The woman I’d been talking to, at some point during the darkness, leaned over to me and said, “You know, you did what he said to do.” I sort of looked at her strangely, and she said, “One time he told us, ‘Whoever wants to be my disciple must deny themselves and take up their cross daily and follow me’ (9:23). That’s what you did today.” “I don’t understand,” I confessed. “I just did what I had to do.” “Yes,” she said, “you did. But I watched you. You trusted someone to take care of your boys, and you gave of yourself for the sake of someone else. For the sake of Jesus.” I still didn’t understand, so she continued. “I’ve been thinking as I’ve watched Jesus today that perhaps what he meant by that statement was that to love someone is to give of yourself for them, for their sake. You didn’t know Jesus today, and yet you put aside your own stuff and walked with him and for him. I mean, look, you didn’t have to stay here. Most people would have taken off after they dropped the crossbeam. Back down there at Pilate’s hall, when Barabbas was set free instead of Jesus, he didn’t stick around. He didn’t try to find out if he could help Jesus. He took off. But not you. You stayed here. You’ve watched the whole time. Beyond what was required of you, you gave of yourself. And I think,” she said, “when we do that, maybe we’re living out just a little of what he meant.”

I’m still thinking about that. I think I get it. I think I understand that part of following Jesus, of living like he did, is to put aside what we want so that others can know about him. Yes, I said “we,” because after everything that happened today, after the horrible events of this worst day, I’ve decided I need to find out more about what this Jesus taught and how he lived. I don’t know where that will lead me in the next few days, but I know I want to be more like him.

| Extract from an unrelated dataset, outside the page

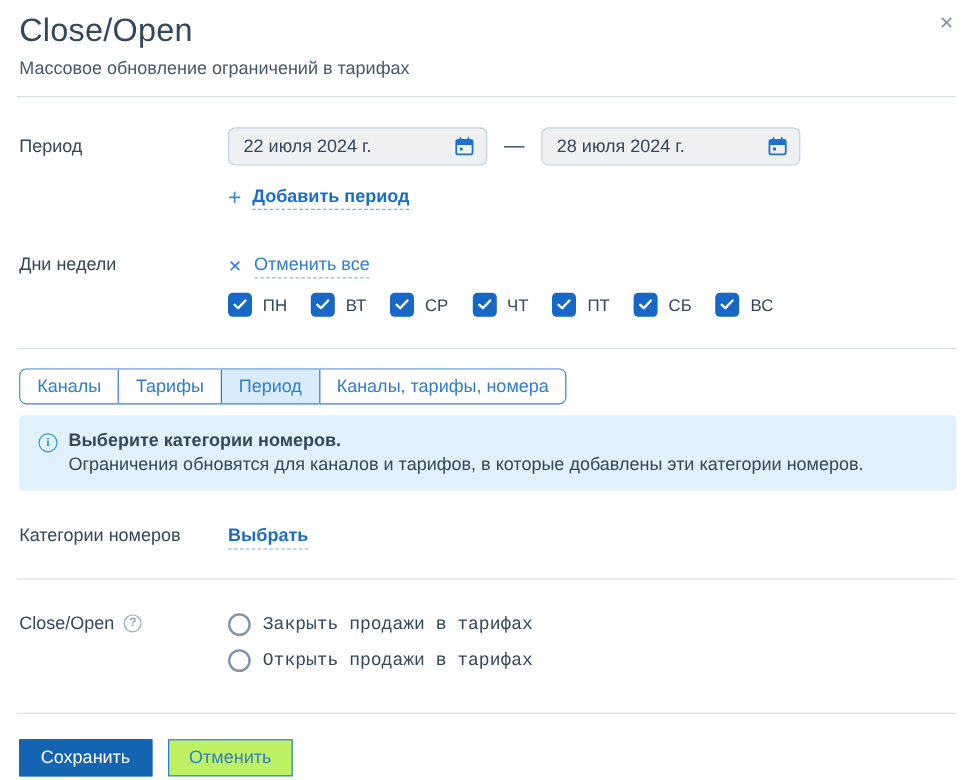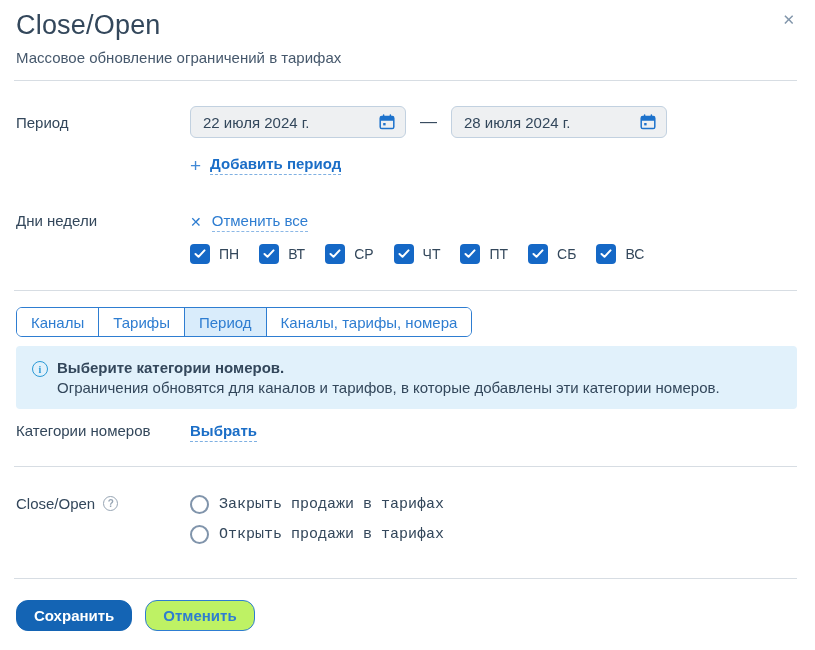"Категории номеров" .cat-row { margin-top: 13px -> 29px }
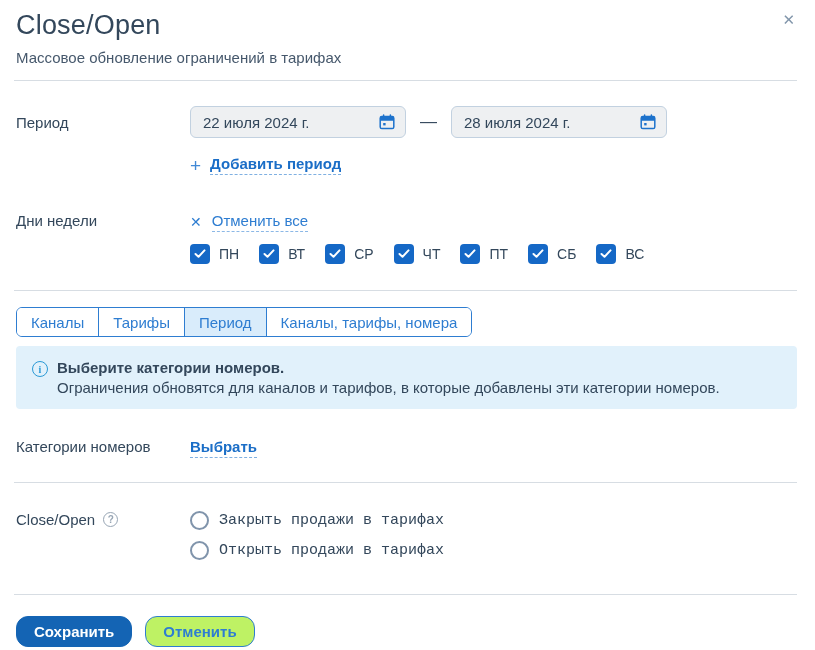"Сохранить" .btn { border-radius: 12px -> 0; font-weight: bold -> none }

Did I tell you how he died? At the end of the darkness, just before the sun came out again, we heard him push up on the nails one last time and he called out, “Father, into your hands I commit my spirit” (23:46). Then there was one last, long breath, his head dropped down, and he did not breathe again. The other two were still there, but Jesus gave up his spirit. He willingly gave up his life. There was something in that death, something powerful enough to cause a Roman centurion—a battle-hardened soldier—to say, just loud enough for some of us to hear, “Surely this was a righteous man” (23:47). Never thought I’d agree with a Roman soldier, but today I did, at least enough to make me want to find out more about this Jesus.

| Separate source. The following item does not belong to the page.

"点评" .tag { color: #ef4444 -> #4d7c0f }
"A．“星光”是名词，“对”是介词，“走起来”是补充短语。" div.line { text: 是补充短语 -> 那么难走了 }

So that’s where I’m headed right now. I got the boys and instead of going to the Passover meal, we’re headed to meet up with some of those who followed Jesus for the last few years. I want to hear directly from them what he was like, what he taught, how he lived his life. Because if his life is anything like his death, I think he’s someone I would want to follow—or, at least follow his example. I think he’s someone I’d want my boys to know about. So we’re gathering together to remember, to share stories, and, yes, to hide from the Romans. Some of his disciples are afraid that the Romans might come after them next. It’s a good idea to lay low for a couple of days. You know, until the Passover Sabbath is done and the Romans have moved on from this execution. Yeah, it’s probably a good idea to keep quiet for a couple of days. By the time Sabbath is over, it’ll be Sunday, the start of a new week, and you never know what a new week might bring. So I’m going to hurry along. Say, you could come, too. Would you want to? Would you want to get to know more about Jesus? I know it looks like he’s just a crucified man, but I think, somewhere in the midst of this day, I’ve begun to place all my hope in this crucified man. And you can, too. Want to come along?